After I left the temple, I walked out to the high valley and up the Kadisha mountains of the Lebanon range. A wild boar smelled the blood on my thighs and charged at me with his tusks. I bled and watched the river turning red all the way through the valley and down to the Mediterranean Sea. There was an instant bloom all over the land: cedars sprung like uncircumcised male genitals, and water gushed like springs between the Nile and the Euphrates. Everything seemed to thrust and climax with the beat of howlers and ejaculators who covered the land with white semen, evermore to be mistaken for sacred snow.
MARY (AGAIN)
I WASHED MYSELF and called Mary. She sounded a bit incoherent on the phone. She talked about her husband, who had threatened that if the necklace was not returned. . and she was crying, telling me I’d stolen from her and betrayed her. I assured her that I still had the necklace and would bring it back to her. I asked her to wait for me.

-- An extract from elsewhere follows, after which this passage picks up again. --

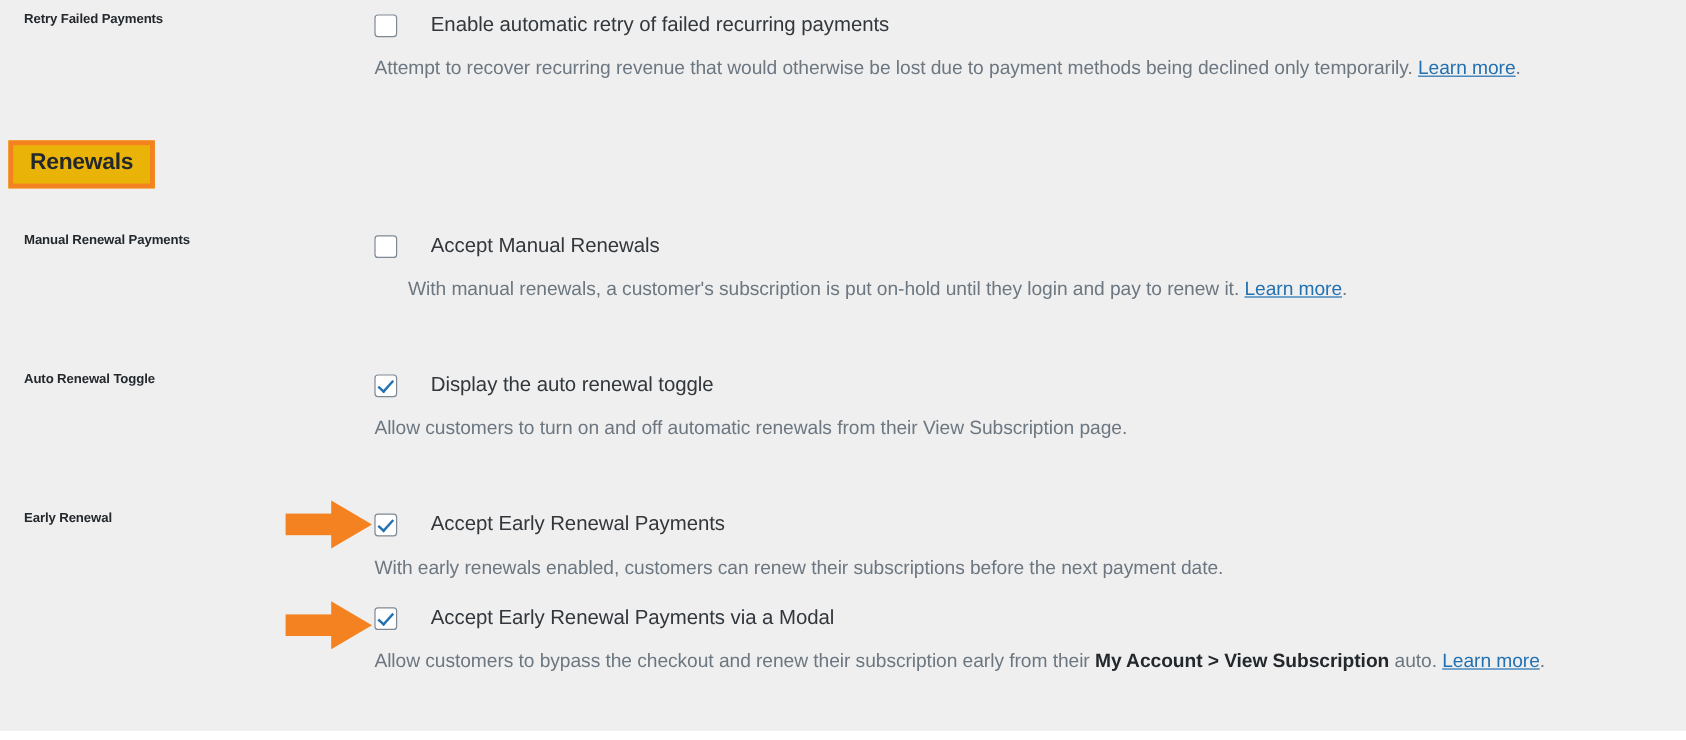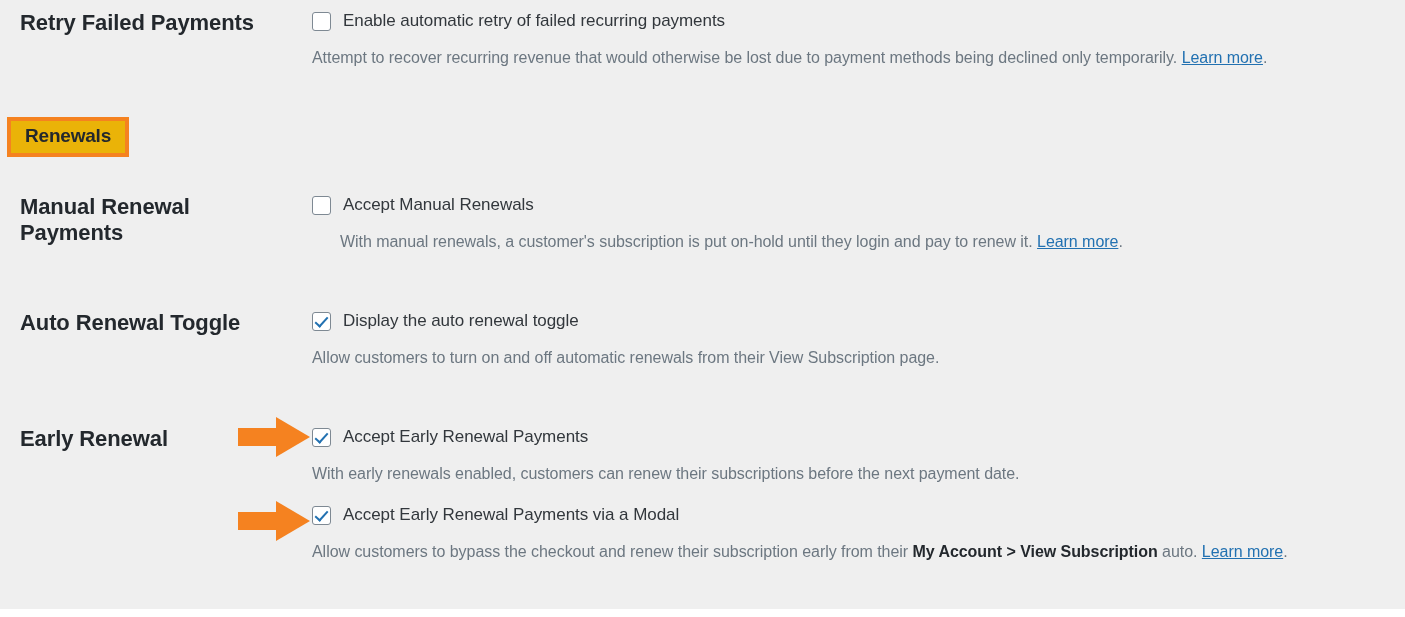"Retry Failed Payments" .row-label { font-size: 22px -> 11px }
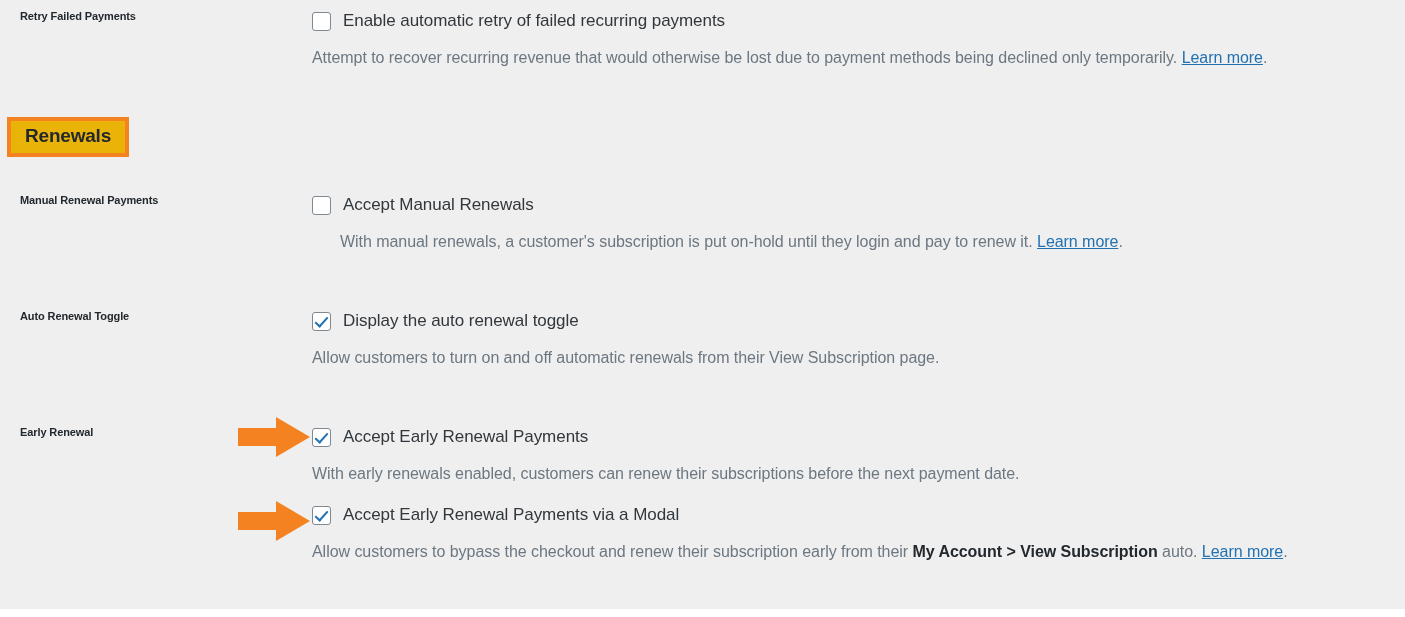"Enable automatic retry of failed" .cb-line { gap: 12px -> 28px }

I took my rescue plane and flew towards her place. She hadn’t eaten in a few days, she said. And her hair was not washed; it looked lumpy. She was skinny, with bags under her eyes. I gave her the necklace and the medicine. She threw the medicine against the wall and said, This is shit. It doesn’t work. I am not crazy, I don’t need any pills for my head.
I held her, she seemed frail. I opened the fridge and took out a container of yogurt. I smelled it and tasted it and spooned some into a glass bowl and gave it to her.
I can’t leave the house, she said. I am afraid of all those creatures in their masks and their masquerades, smiling. They creep me out.
It is the Carnival, I reminded her.
No, it is hell. They are all demons underneath. I pray that they go away. I pray all the time. The virgin will help me. I will pray to her.